Ready to use agarose encapsulated PCR reagents

• Published in: Nucleic acids research Vol. 24; no. 8; pp. 1580 - 1581
• Main Authors: Setterquist, R.A, Smith, G.K
• Format: Journal Article
• Language: English
• Published: England Oxford University Press 15.04.1996
• Subjects: agarose; AIDS/HIV; biochemical techniques; encapsulation; Genes, gag; HIV-1 - genetics; Humans; Indicators and Reagents; Polymerase Chain Reaction; Sepharose
• ISSN: 0305-1048; 1362-4962; 1362-4962
• DOI: 10.1093/nar/24.8.1580

Many variations of the polymerase chain reaction (PCR) have recently evolved, enhancing this powerful tool for use in cloning, nucleic acid sequencing and diagnostic testing. Construction of a large number of PCR reactions typical for diagnostic applications (HLA typing, genetic screening, microbial identification) requires time-consuming and repetitive pipeting. Even a master mix made in the laboratory or supplied with kits requires assembly of completed PCR reactions. We have developed a technique for encapsulating all of the components of a PCR reaction, including polymerase as well as gel loading buffer and dye, in an agarose matrix that can be easily shipped in pre-aliquoted tubes and stored for months at -20 degree C. To complete the PCR reaction the researcher need only add DNA template to the matrix and commence thermocycling. After thermocycling the reaction can be loaded directly onto an agarose gel for analysis.

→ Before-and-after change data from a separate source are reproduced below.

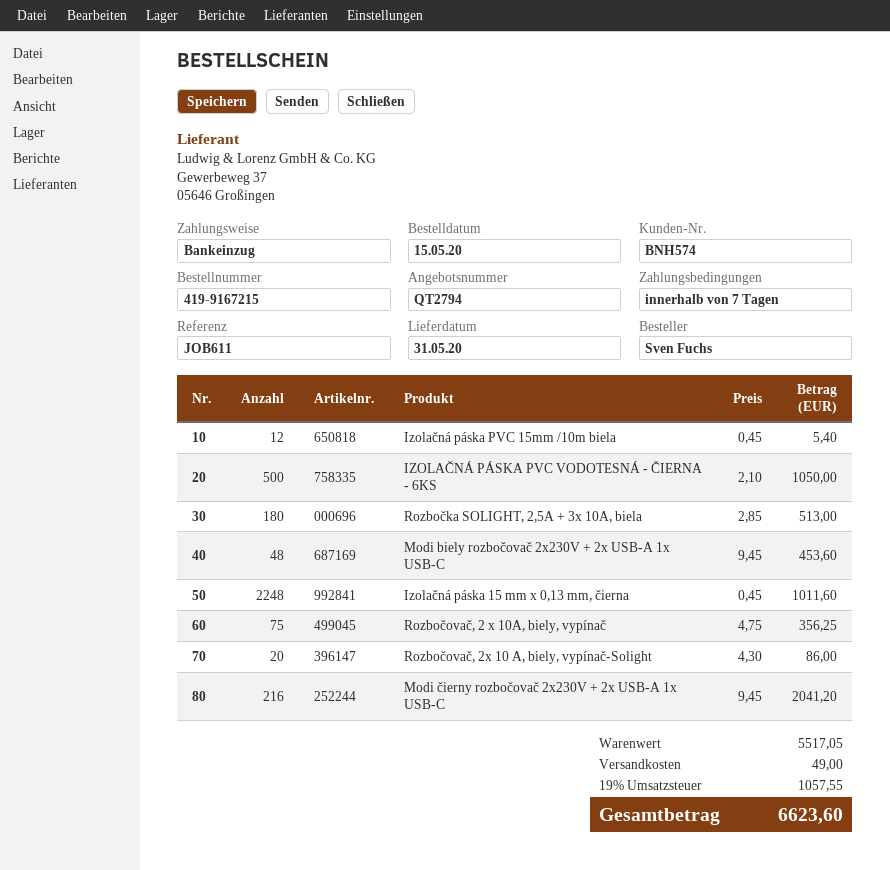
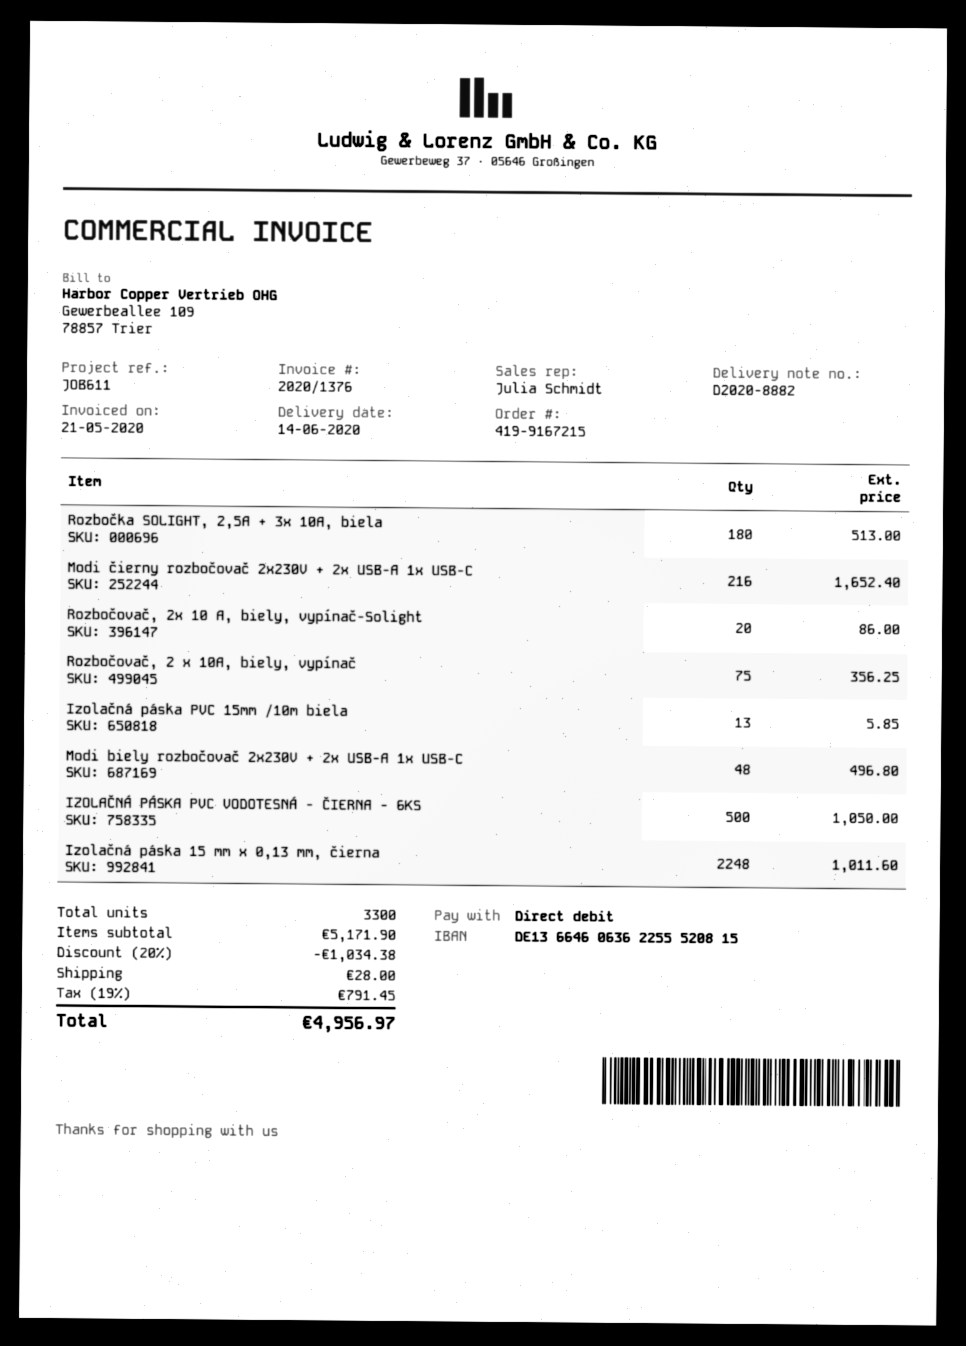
delivery date: 2020-05-31 -> 2020-06-14
Izolačná páska PVC 15mm /10m biela: 12 for 5.40 -> 13 for 5.85
Modi biely rozbočovač 2x230V + 2x USB-A 1x USB-C: 48 for 453.60 -> 48 for 496.80
Modi čierny rozbočovač 2x230V + 2x USB-A 1x USB-C: 216 for 2041.20 -> 216 for 1652.40
subtotal: 5517.05 -> 5171.90
discount: none -> 20% = 1034.38
shipping: 49.00 -> 28.00
tax: 19% = 1057.55 -> 19% = 791.45
total: 6623.60 -> 4956.97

This technique enables one to make identical sets of reactions at one time which can be distributed into 96-well plates, strip tubes or single tubes in a form suitable for storage, shipping and room temperature assembly of reactions. To determine the appropriate agarose with which to encapsulate the PCR reactants, various agarose types and concentrations were tested to ascertain whether there was any inhibitory effect on PCR reaction yield. A comparison of conventional PCR reactions with those containing 0.1-0.5% agarose (Fisher Biotech agarose, cat.#BP1356-100, Fisher Biotech, Fairlawn, NJ; NuSieve 3:1, cat.#50092, FMC, Rockland, ME; low-melting point agarose, cat.#A-9414, Sigma Chemical Co., St. Louis, MO and Trevigel 500 cat.#9804-25-P, Trevigen, Gaithersburg, MD) revealed that agarose has no inhibitory effect on the yield of PCR products even at low template concentration (100 copies in a 50 mu l reaction volume). Although the total yield in each reaction was not quantitated, visual inspection indicated no difference in product yield, spurious band formation on primer-dimer formation between conventional PCR and agarose-containing PCR. For subsequent testing purposes, Trevigel 500 was selected because: (i) it has the highest reported melting temperature (good hot start quality), (ii) it is the only agarose reported to be DNAse and RNAse free and (iii) it has high gel strength (important in shipping).